• **WORK TASK**
Where an image appears, leave it out; otherwise repeat the data exactly.

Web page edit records
╭──

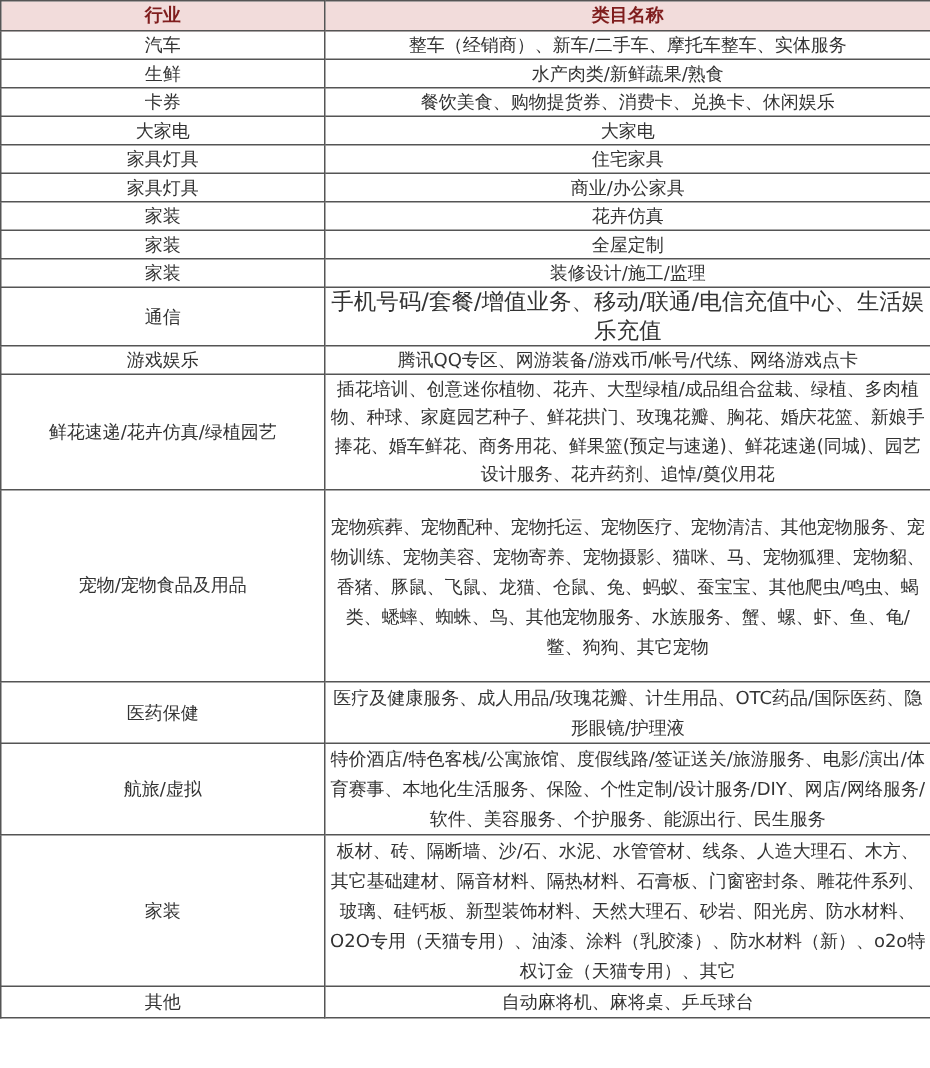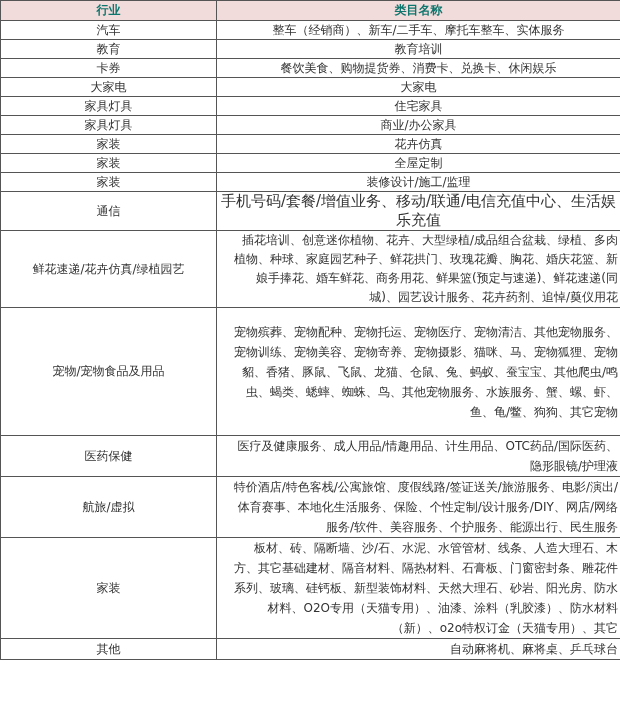--- a/index.html
+++ b/index.html
@@ -8,7 +8,7 @@
   col.c1 { width:216px; }
   col.c2 { width:404px; }
   th, td { border:1px solid #555; font-size:12px; padding:0; }
-  thead th { background:#f2dcdb; font-weight:bold; height:19px; text-align:center; color:#0f766e;margin-top:11px; }
+  thead th { background:#f2dcdb; font-weight:bold; height:19px; text-align:center; color:#7f1d1d;margin-top:11px; }
   td.ind { text-align:center; vertical-align:middle; }
   td.cat { text-align:center; vertical-align:middle;margin-left:18px; }
   td.cat.left { text-align:right; line-height:20px; padding-left:13px; padding-right:2px; }

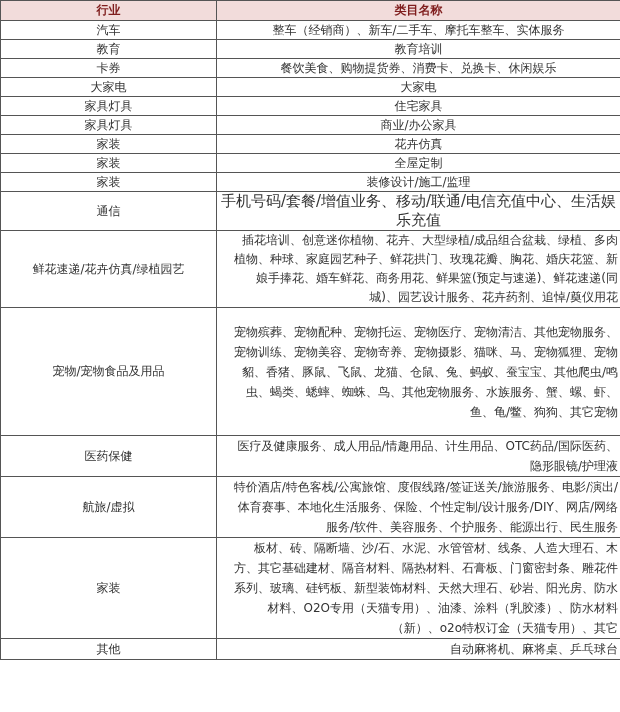--- a/index.html
+++ b/index.html
@@ -32,6 +32,10 @@
     <tr class="r19">
         <td class="ind">汽车</td>
         <td class="cat">整车（经销商）、新车/二手车、摩托车整车、实体服务</td>
+      </tr>
+    <tr class="r19">
+        <td class="ind">生鲜</td>
+        <td class="cat">水产肉类/新鲜蔬果/熟食</td>
       </tr>
     <tr class="r19">
         <td class="ind">教育</td>

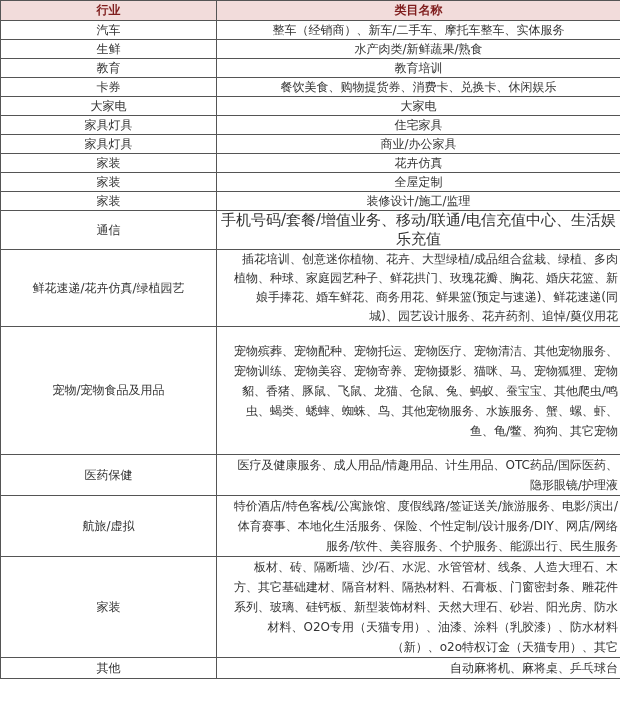--- a/index.html
+++ b/index.html
@@ -36,10 +36,6 @@
     <tr class="r19">
         <td class="ind">生鲜</td>
         <td class="cat">水产肉类/新鲜蔬果/熟食</td>
-      </tr>
-    <tr class="r19">
-        <td class="ind">教育</td>
-        <td class="cat">教育培训</td>
       </tr>
     <tr class="r19">
         <td class="ind">卡券</td>

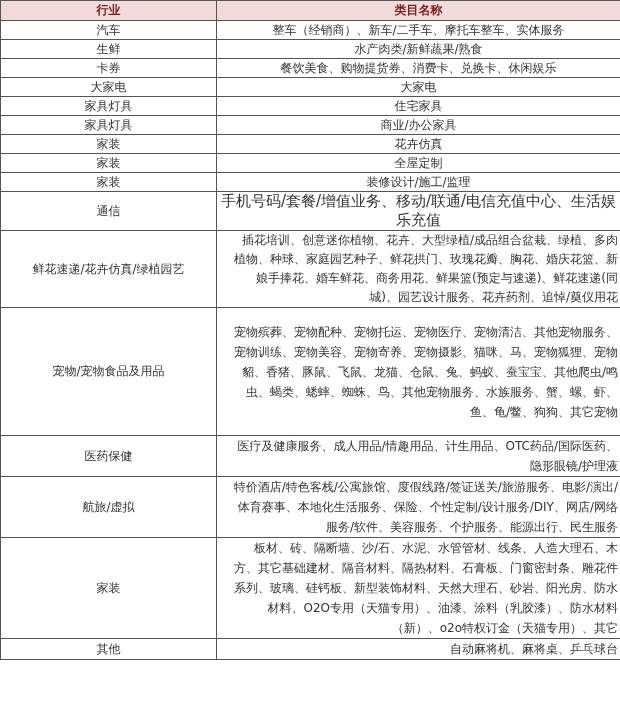--- a/index.html
+++ b/index.html
@@ -69,6 +69,10 @@
         <td class="ind" style="height:26px">通信</td>
         <td class="cat" style="font-size:15px">手机号码/套餐/增值业务、移动/联通/电信充值中心、生活娱乐充值</td>
       </tr>
+    <tr class="r19">
+        <td class="ind">游戏娱乐</td>
+        <td class="cat">腾讯QQ专区、网游装备/游戏币/帐号/代练、网络游戏点卡</td>
+      </tr>
     <tr>
         <td class="ind" style="height:76px">鲜花速递/花卉仿真/绿植园艺</td>
         <td class="cat left" style="line-height:19px">插花培训、创意迷你植物、花卉、大型绿植/成品组合盆栽、绿植、多肉植物、种球、家庭园艺种子、鲜花拱门、玫瑰花瓣、胸花、婚庆花篮、新娘手捧花、婚车鲜花、商务用花、鲜果篮(预定与速递)、鲜花速递(同城)、园艺设计服务、花卉药剂、追悼/奠仪用花</td>

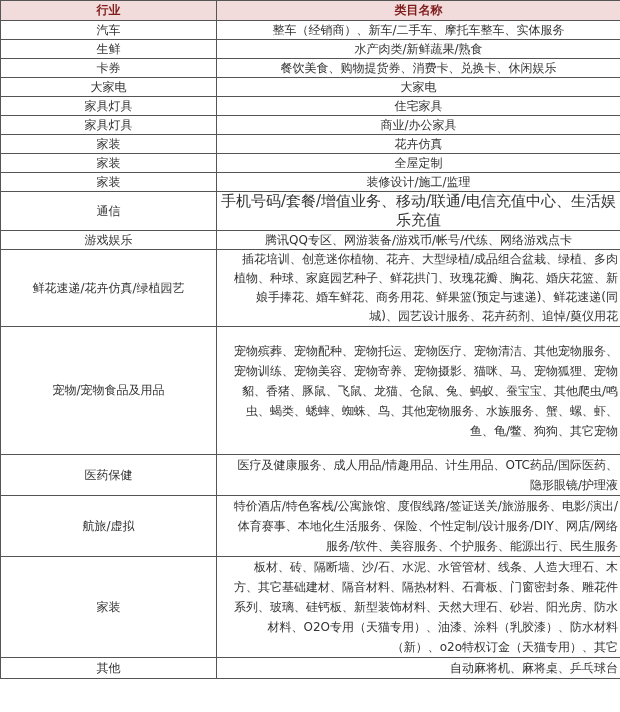--- a/index.html
+++ b/index.html
@@ -11,7 +11,7 @@
   thead th { background:#f2dcdb; font-weight:bold; height:19px; text-align:center; color:#7f1d1d;margin-top:11px; }
   td.ind { text-align:center; vertical-align:middle; }
   td.cat { text-align:center; vertical-align:middle;margin-left:18px; }
-  td.cat.left { text-align:right; line-height:20px; padding-left:13px; padding-right:2px; }
+  td.cat.left { text-align:center; line-height:20px; padding-left:2px; padding-right:2px; }
   tr.r19 td { height:18px; }
 </style>
 </head>

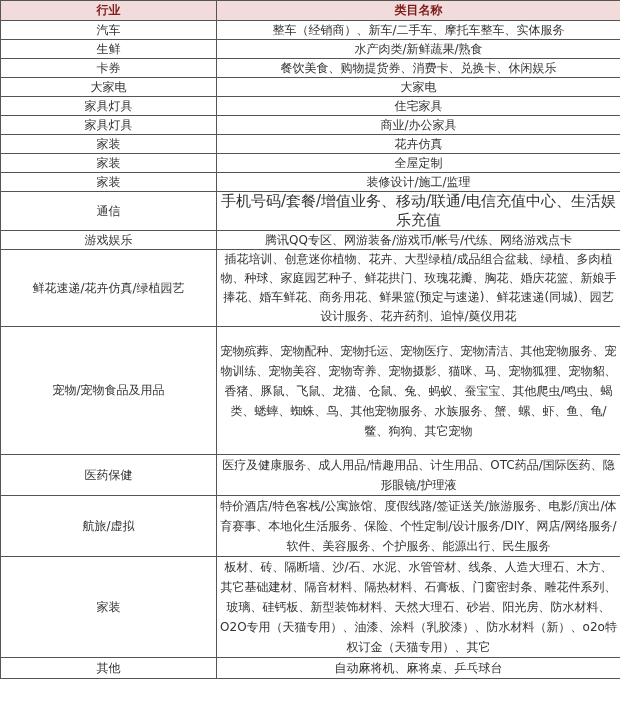--- a/index.html
+++ b/index.html
@@ -83,7 +83,7 @@
       </tr>
     <tr>
         <td class="ind" style="height:40px">医药保健</td>
-        <td class="cat left">医疗及健康服务、成人用品/情趣用品、计生用品、OTC药品/国际医药、隐形眼镜/护理液</td>
+        <td class="cat left">医疗及健康服务、成人用品/玫瑰花瓣、计生用品、OTC药品/国际医药、隐形眼镜/护理液</td>
       </tr>
     <tr>
         <td class="ind" style="height:58px">航旅/虚拟</td>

╰──

• **SOLVED EXERCISE**
--- a/index.html
+++ b/index.html
@@ -8,7 +8,7 @@
   col.c1 { width:216px; }
   col.c2 { width:404px; }
   th, td { border:1px solid #555; font-size:12px; padding:0; }
-  thead th { background:#f2dcdb; font-weight:bold; height:19px; text-align:center; color:#0f766e;margin-top:11px; }
+  thead th { background:#f2dcdb; font-weight:bold; height:19px; text-align:center; color:#7f1d1d;margin-top:11px; }
   td.ind { text-align:center; vertical-align:middle; }
   td.cat { text-align:center; vertical-align:middle;margin-left:18px; }
   td.cat.left { text-align:right; line-height:20px; padding-left:13px; padding-right:2px; }

--- a/index.html
+++ b/index.html
@@ -32,6 +32,10 @@
     <tr class="r19">
         <td class="ind">汽车</td>
         <td class="cat">整车（经销商）、新车/二手车、摩托车整车、实体服务</td>
+      </tr>
+    <tr class="r19">
+        <td class="ind">生鲜</td>
+        <td class="cat">水产肉类/新鲜蔬果/熟食</td>
       </tr>
     <tr class="r19">
         <td class="ind">教育</td>

--- a/index.html
+++ b/index.html
@@ -36,10 +36,6 @@
     <tr class="r19">
         <td class="ind">生鲜</td>
         <td class="cat">水产肉类/新鲜蔬果/熟食</td>
-      </tr>
-    <tr class="r19">
-        <td class="ind">教育</td>
-        <td class="cat">教育培训</td>
       </tr>
     <tr class="r19">
         <td class="ind">卡券</td>

--- a/index.html
+++ b/index.html
@@ -69,6 +69,10 @@
         <td class="ind" style="height:26px">通信</td>
         <td class="cat" style="font-size:15px">手机号码/套餐/增值业务、移动/联通/电信充值中心、生活娱乐充值</td>
       </tr>
+    <tr class="r19">
+        <td class="ind">游戏娱乐</td>
+        <td class="cat">腾讯QQ专区、网游装备/游戏币/帐号/代练、网络游戏点卡</td>
+      </tr>
     <tr>
         <td class="ind" style="height:76px">鲜花速递/花卉仿真/绿植园艺</td>
         <td class="cat left" style="line-height:19px">插花培训、创意迷你植物、花卉、大型绿植/成品组合盆栽、绿植、多肉植物、种球、家庭园艺种子、鲜花拱门、玫瑰花瓣、胸花、婚庆花篮、新娘手捧花、婚车鲜花、商务用花、鲜果篮(预定与速递)、鲜花速递(同城)、园艺设计服务、花卉药剂、追悼/奠仪用花</td>

--- a/index.html
+++ b/index.html
@@ -11,7 +11,7 @@
   thead th { background:#f2dcdb; font-weight:bold; height:19px; text-align:center; color:#7f1d1d;margin-top:11px; }
   td.ind { text-align:center; vertical-align:middle; }
   td.cat { text-align:center; vertical-align:middle;margin-left:18px; }
-  td.cat.left { text-align:right; line-height:20px; padding-left:13px; padding-right:2px; }
+  td.cat.left { text-align:center; line-height:20px; padding-left:2px; padding-right:2px; }
   tr.r19 td { height:18px; }
 </style>
 </head>

--- a/index.html
+++ b/index.html
@@ -83,7 +83,7 @@
       </tr>
     <tr>
         <td class="ind" style="height:40px">医药保健</td>
-        <td class="cat left">医疗及健康服务、成人用品/情趣用品、计生用品、OTC药品/国际医药、隐形眼镜/护理液</td>
+        <td class="cat left">医疗及健康服务、成人用品/玫瑰花瓣、计生用品、OTC药品/国际医药、隐形眼镜/护理液</td>
       </tr>
     <tr>
         <td class="ind" style="height:58px">航旅/虚拟</td>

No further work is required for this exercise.